Creía que se trataba de una estrategia de desplazamiento. Notaba que una parte de su vida estaba vacía y la llenaba centrándose en otra área, el trabajo y su carrera profesional. Las relaciones personales no existían y sólo le satisfacía su trabajo, donde tenía éxito de verdad.
Sabía lo que estaba haciendo y por qué.
Pero eso no parecía ser suficiente para cambiar la situación y evitar que ocurriese.
–Venga, hombre. Te garantizo que si vas a la subasta subido en esta maravilla, tendrás en tu bolsillo los teléfonos de cinco chicas antes de bajarte de ella. Y una de esas mujeres pagará dinero para tener la oportunidad de salir contigo. Dinero que, como recordarás, va a una buena causa –le dijo–. Queremos que te diviertas. Que encuentres una chica que te guste y salgas con ella unas cuantas veces. Puede que incluso tengas suerte y acabéis en la cama –añadió con un susurro.
Oz miró a sus amigos y a sus caras de preocupación. Después volvió a mirar la Harley. Esa moto era un icono de la libertad.
No era la solución a sus problemas. Eso lo tenía claro. Pero le daría la oportunidad de olvidarse de ellos durante unas horas.
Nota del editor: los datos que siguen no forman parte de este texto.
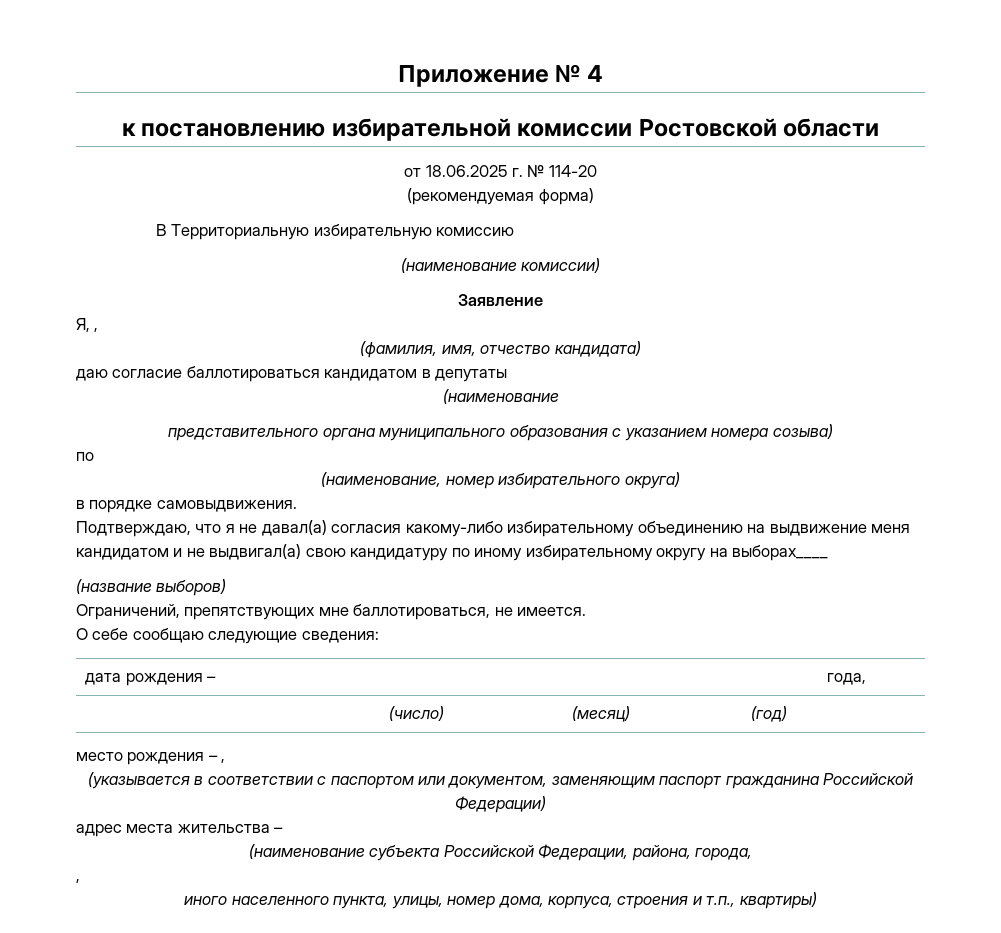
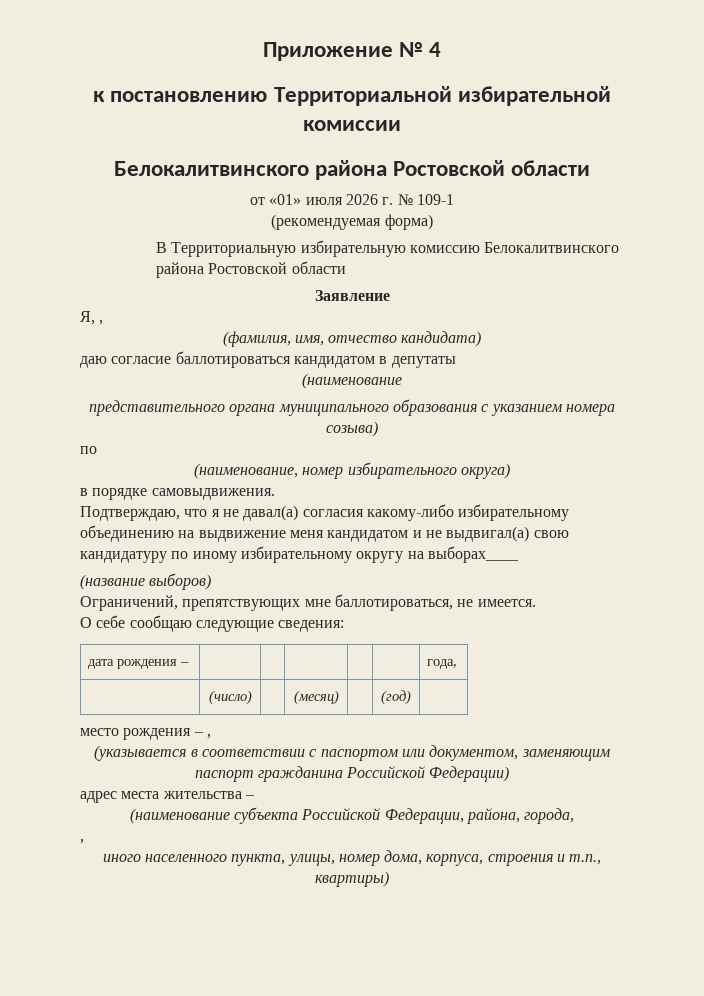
- к постановлению избирательной комиссии Ростовской области
+ к постановлению Территориальной избирательной комиссии
+ Белокалитвинского района Ростовской области
- от 18.06.2025 г. № 114-20
+ от «01» июля 2026 г. № 109-1
- В Территориальную избирательную комиссию
- (наименование комиссии)
+ В Территориальную избирательную комиссию Белокалитвинского района Ростовской области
Atravesó el césped y se sentó en la moto. El cuero se ajustó inmediatamente a la forma de su cuerpo. Su mano se adaptó al acelerador como si no hubiera hecho otra cosa en su vida.
–Hace ocho años que no me subo a una motocicleta –les dijo.
–Dicen que es como montar en bicicleta –repuso Jack–. Aunque bastante más rápida.
Kitty le entregó las llaves.
La Harley se encendió y vibró entre sus piernas, volviendo a la vida. Tocó el acelerador y todo el mundo se movió a su alrededor. Se despidió de sus amigos con un ademán.
Sabía que Jack tenía razón al menos en una cosa. Iba a acabar la noche con una mujer de un modo u otro, por algo se trataba de una subasta de solteros.
Se preguntó qué tipo de mujer sería.
La sala estaba repleta.
Marianne volvió como pudo a la barra, dejó encima la bandeja con los vasos vacíos y se limpió la frente con el brazo. Sólo llevaba vaqueros, sandalias y una camiseta de algodón sin mangas, pero hacía muchísimo calor esa noche en el bar de Warren. Parecía que en Maine la gente no usaba el aire acondicionado en el mes de octubre.
Pero lo cierto era que se lo estaba pasando bien.
Ya habían subastado una docena de solteros. Por lo que había oído, entre ellos había un abogado, un pescador de langostas, un vendedor, un mecánico, un profesor y un electricista.
Cada uno de ellos había salido a escena al ritmo de la música. Caminaban hasta el centro del escenario y se detenían allí para que las mujeres pudieran observarlos con detalle. La directora del centro juvenil, una mujer de unos cincuenta años, anunciaba el nombre, profesión y lugar de nacimiento del candidato.
Un par de ellos habían sido bastante monos. Pero la mayoría eran normales. No se trataba de una subasta de gente famosa, sino de gente de la ciudad que quería participar en el evento benéfico para echar una mano. El aspecto del soltero no importaba demasiado, al menos no tanto como el recaudar dinero para la causa.
Cada vez que salía uno nuevo, las mujeres presentes en la sala lo recibían con gritos, aullidos y aplausos. También se oían muchas risas.
No era un evento decoroso ni muy correcto. Nadie parecía preocupado por mantener las apariencias.
Nadie se lo tomaba demasiado en serio. Y los solteros menos que nadie. Pero por debajo del buen humor y la diversión había una corriente de calor que estaba cargando el ambiente del bar.
Más de una vez, al recoger un vaso o limpiar una mesa, había encontrado algo especial en la mirada de alguna mujer. No era entusiasmo por la apuesta, era más que eso, era simple y puro deseo.